▸ **Available records**:
++++++

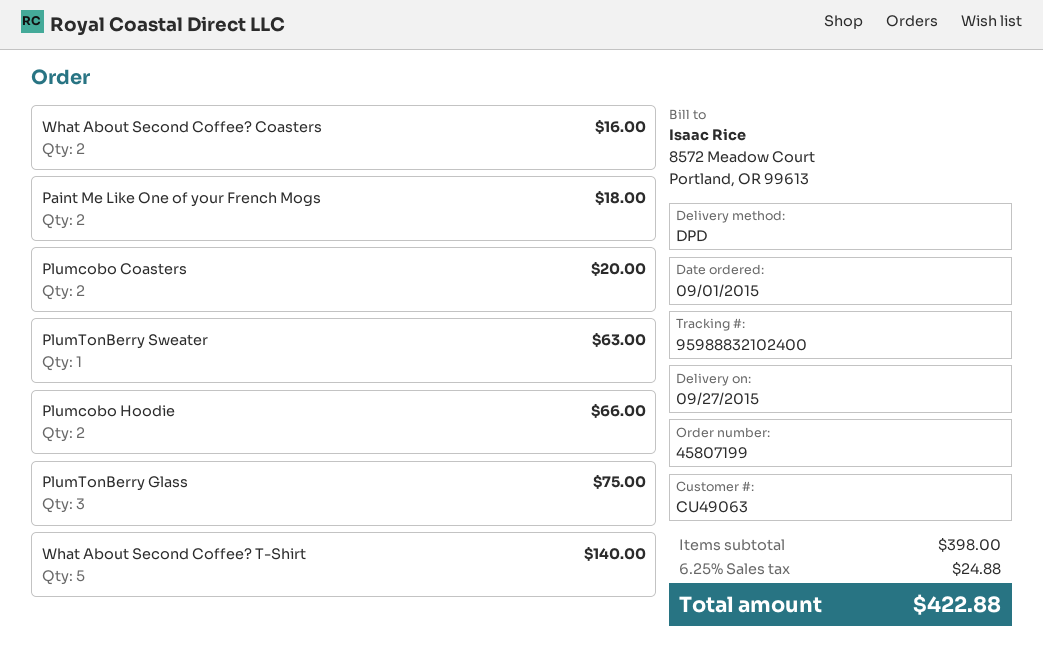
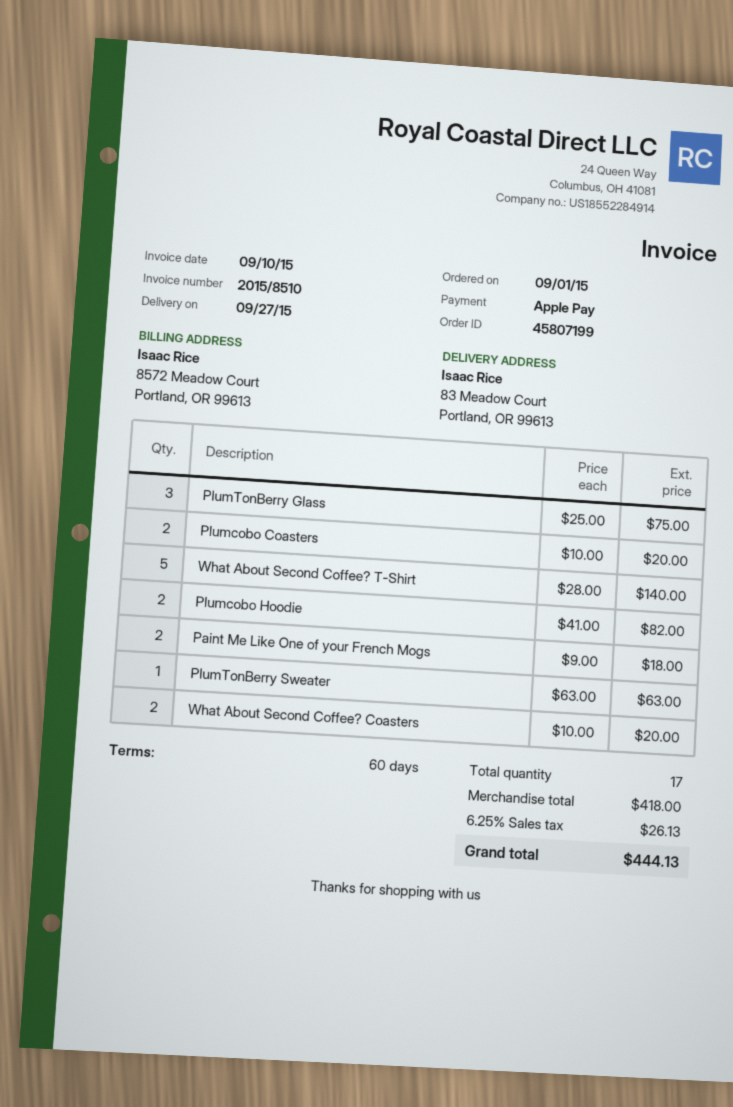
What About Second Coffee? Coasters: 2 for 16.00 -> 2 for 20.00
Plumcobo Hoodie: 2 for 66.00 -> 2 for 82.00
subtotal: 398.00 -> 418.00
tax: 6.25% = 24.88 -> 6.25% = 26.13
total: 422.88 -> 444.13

++++++

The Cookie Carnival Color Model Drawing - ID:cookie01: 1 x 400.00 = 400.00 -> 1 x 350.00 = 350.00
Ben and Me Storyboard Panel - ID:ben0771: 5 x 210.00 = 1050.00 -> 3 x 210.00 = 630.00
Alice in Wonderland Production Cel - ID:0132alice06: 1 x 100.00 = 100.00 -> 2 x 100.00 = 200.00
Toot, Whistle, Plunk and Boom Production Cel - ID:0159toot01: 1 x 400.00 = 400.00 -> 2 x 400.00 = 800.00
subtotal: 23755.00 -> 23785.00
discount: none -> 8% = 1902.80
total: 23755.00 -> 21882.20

++++++

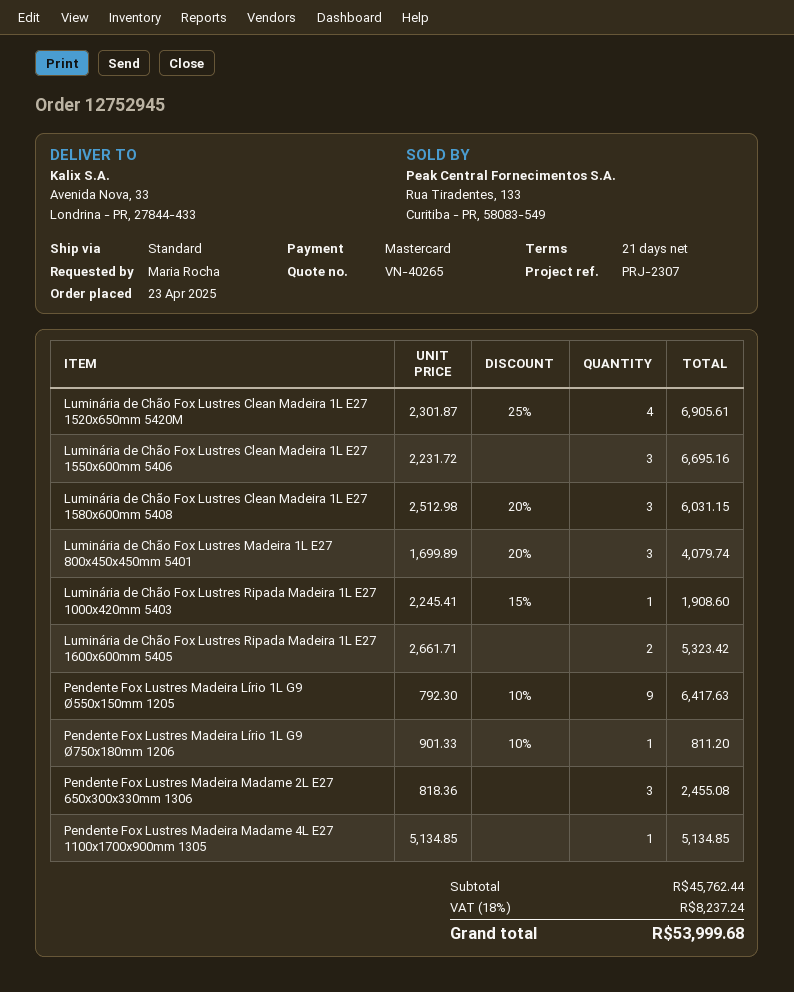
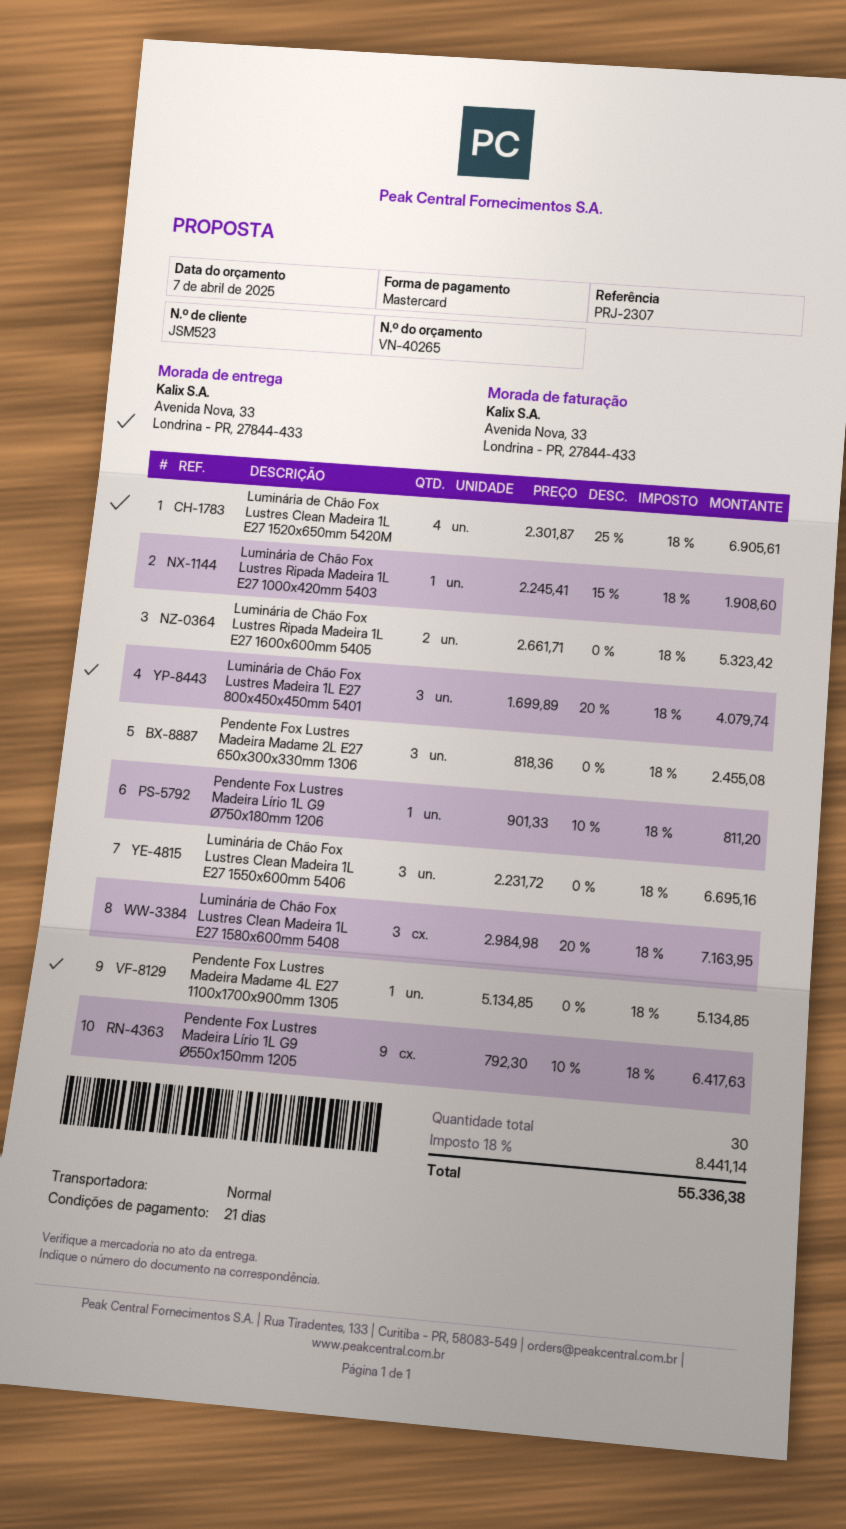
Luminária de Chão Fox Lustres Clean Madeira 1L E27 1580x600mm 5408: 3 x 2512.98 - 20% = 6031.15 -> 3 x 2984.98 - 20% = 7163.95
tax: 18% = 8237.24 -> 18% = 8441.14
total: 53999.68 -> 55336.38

++++++

▸ **Exercise**: From the material above, copy each line that includes the word "subtotal".

▸ **Result**:
subtotal: 398.00 -> 418.00
subtotal: 23755.00 -> 23785.00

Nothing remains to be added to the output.